• **Data for processing**
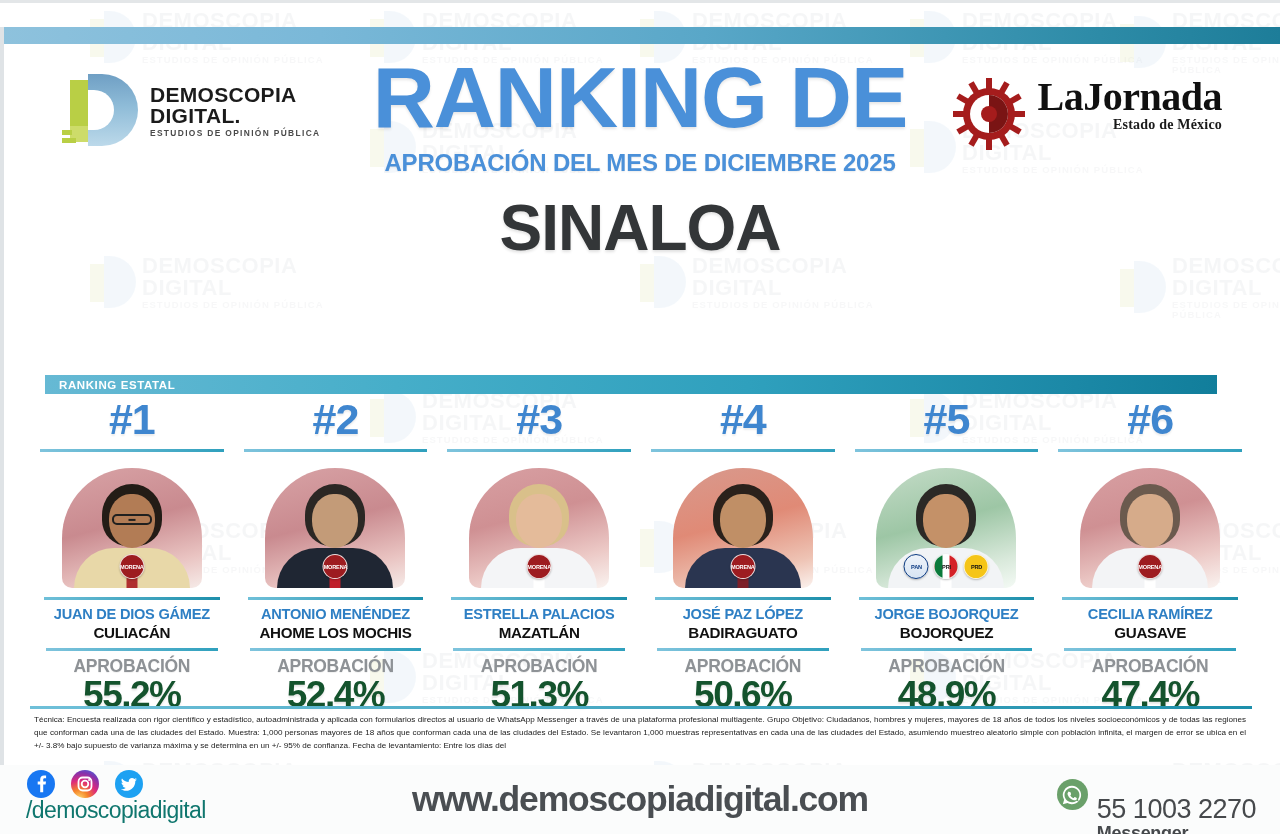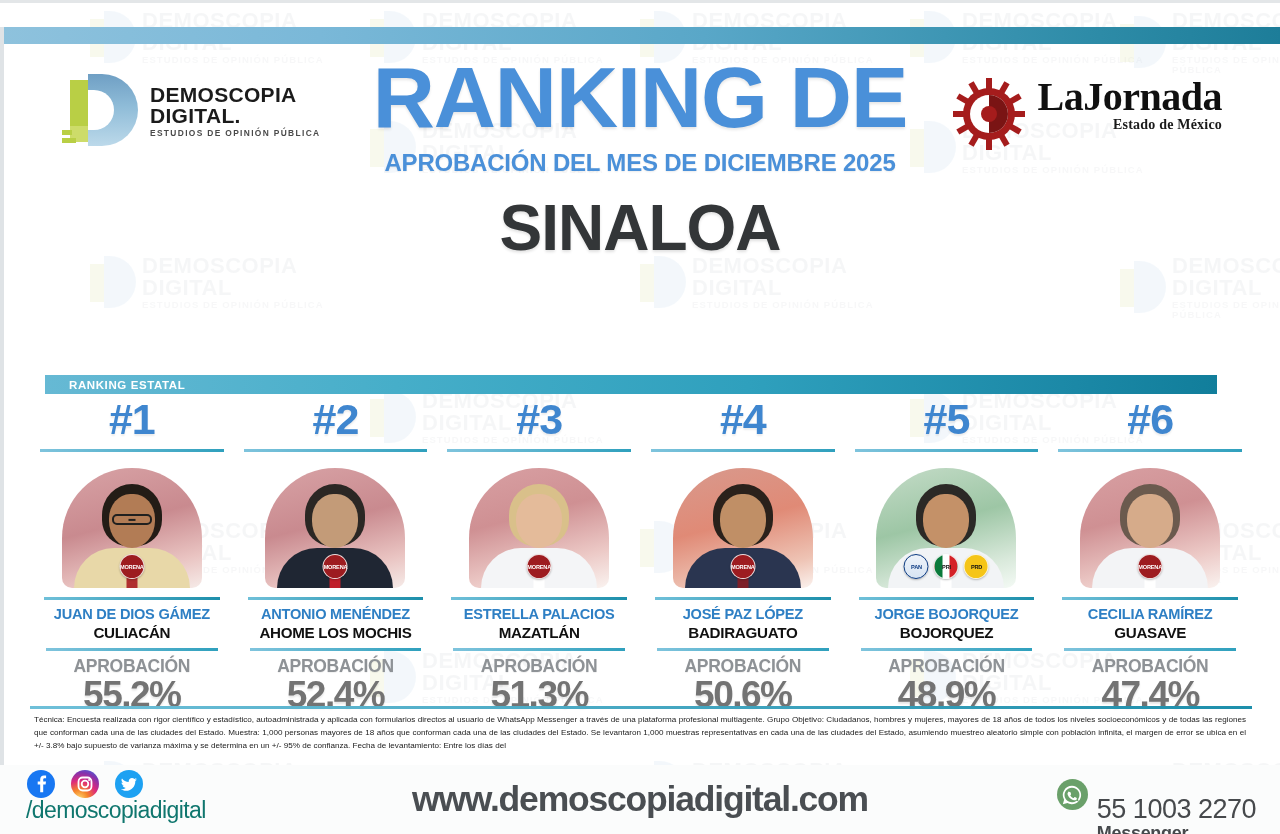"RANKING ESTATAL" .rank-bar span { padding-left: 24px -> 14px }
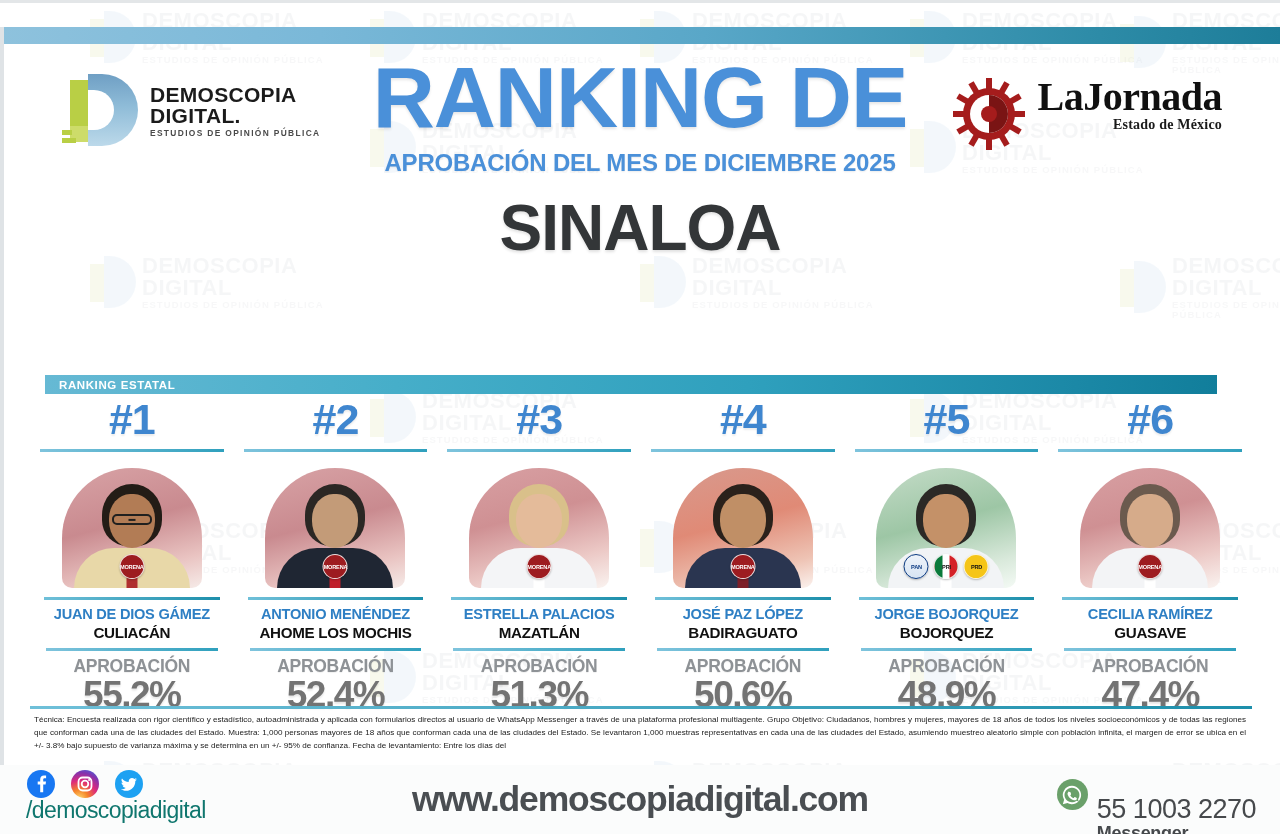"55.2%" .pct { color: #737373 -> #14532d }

--

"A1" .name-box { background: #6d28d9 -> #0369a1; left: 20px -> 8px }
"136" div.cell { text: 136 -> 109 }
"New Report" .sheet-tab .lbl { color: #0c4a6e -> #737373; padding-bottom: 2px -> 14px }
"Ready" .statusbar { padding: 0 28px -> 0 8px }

• **Activity**
Above, find the line holding "padding-left: 24px ->" and the line holding "color: #737373 ->". Print exactly those two lines and every line between them, but no pictures.

• **Solution**
"RANKING ESTATAL" .rank-bar span { padding-left: 24px -> 14px }
"55.2%" .pct { color: #737373 -> #14532d }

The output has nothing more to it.